Ingrown toenails are one of the most common presenting pedal foot maladies with an estimated 20 percent of those who present seeking foot care for this problem.1,2 Chemical matrixectomy is one of the most common surgical procedures podiatrists perform. Although the technique for the matrixectomy procedure is fairly simple and straightforward, there are many modifications to the procedure and there are controversial issues including the use of adjunctive antibiotics and postoperative care. In order to understand the evolution of the procedure, one must start with the initial description of this procedure in the literature. In 1945, Otto Boll was the first to discuss the use of phenol in treating ingrown toenails. He described removing the nail edge and swabbing the root with pure phenol for 30 seconds, and subsequently pouring alcohol on the wound.
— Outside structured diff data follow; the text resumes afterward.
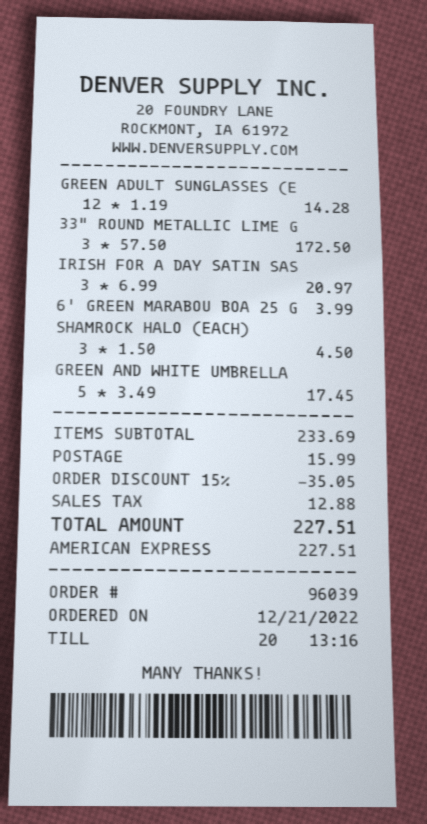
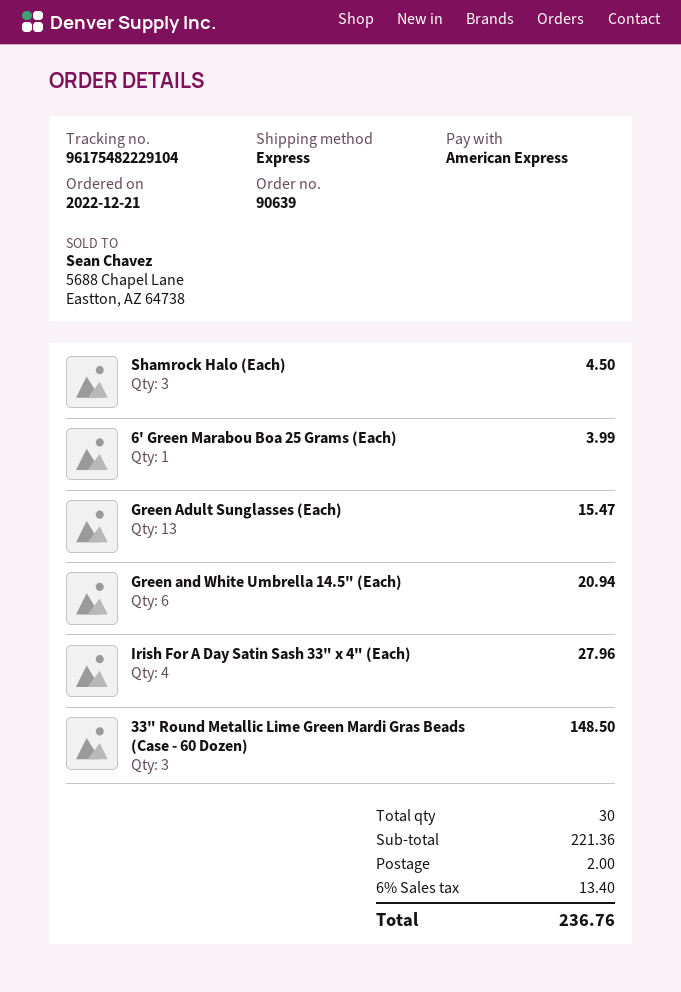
order number: 96039 -> 90639
GREEN ADULT SUNGLASSES (E: 12 for 14.28 -> 13 for 15.47
33" ROUND METALLIC LIME G: 3 for 172.50 -> 3 for 148.50
IRISH FOR A DAY SATIN SAS: 3 for 20.97 -> 4 for 27.96
GREEN AND WHITE UMBRELLA: 5 for 17.45 -> 6 for 20.94
subtotal: 233.69 -> 221.36
discount: 15% = 35.05 -> none
shipping: 15.99 -> 2.00
tax: 12.88 -> 13.40
total: 227.51 -> 236.76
In 1953, Gottlieb described removing the entire nail plate and applying phenol for 30 seconds. In 1956, Nyman reported using two small cotton-tipped applicators to apply phenol for 30 to 40 seconds each. Suppan and Ritchlin described applying phenol for two minutes and following it with a three-minute application of alcohol. In 1965, Cooper reported that alcohol lavage was painful and the length of phenol application made no significant difference regarding healing. As we know, the phenol matrixectomy procedure has been referred to as a phenol and alcohol matrixectomy. The recommendation for using alcohol comes from the fact that phenol is soluble in alcohol and alcohol will accordingly lavage the excess phenol from the nail groove. The initial belief was that alcohol would minimize the chemical burn that is created by applying phenol. However, Greene believed that using alcohol can create more postoperative drainage and inflammation, leading to prolonged healing time. In reviewing the history of the phenol matrixectomy, there is no scientific evidence to suggest that using alcohol after phenol application will decrease the healing time. At this time, using alcohol to wash out the phenol is purely anecdotal. Furthermore, the decision to use two or three applications of phenol for 30 or more seconds is purely based on the practitioner’s experience.
Pertinent Treatment Tips
That said, let us take a closer look at the technique we teach in the Department of Medicine at the California School of Podiatric Medicine. Anesthetize the hallux with local infiltration of 1% plain xylocaine in a standard ring block fashion. Then swab the nail with isopropyl alcohol. One would exsanguinate the digit with a 1/2 inch Penrose drain wrapping from the apex to the base of the toe in a winding, overlapping fashion. Secure it at the base of the toe with a hemostat. Free the offending nail border from its soft tissue attachments with an elevator and cut it with an English anvil nail splitter and a #62 or #64 blade. Proceed to remove the nail plate with a hemostat. Excise any exuberant granulation tissue present along the periungual area. Using narrow cotton swabs, proceed to apply three applications of 89% phenol to the nail matrix for approximately 30 seconds each. Take care to hold the swabs at a 45-degree angle to the skin in order to avoid exposure of the nail bed to the phenol. Release the tourniquet. Then dress the nail groove with plain 2 X 2 inch gauze and a self-adherent bandage. In regard to the follow-up visit, the patient should return four to seven days later. The patient removes the dressing two to three days after the procedure at home. Instruct patients to cleanse the nail bed in the shower or bath per their normal routine and to apply a band-aid over the toe. The postoperative care will vary from one clinician to another. In my experience, obtaining 100 percent hemostasis is one of the most important steps of the phenol matrixectomy procedure when it comes to reducing ingrown nail recurrence. When one removes the cotton swab from the nail matrix/nail groove, it should be as white as it was when it was first dipped in phenol. In other words, if the cotton swab is dark or black, the hemostasis was suboptimal and it may increase the rate of recurrence.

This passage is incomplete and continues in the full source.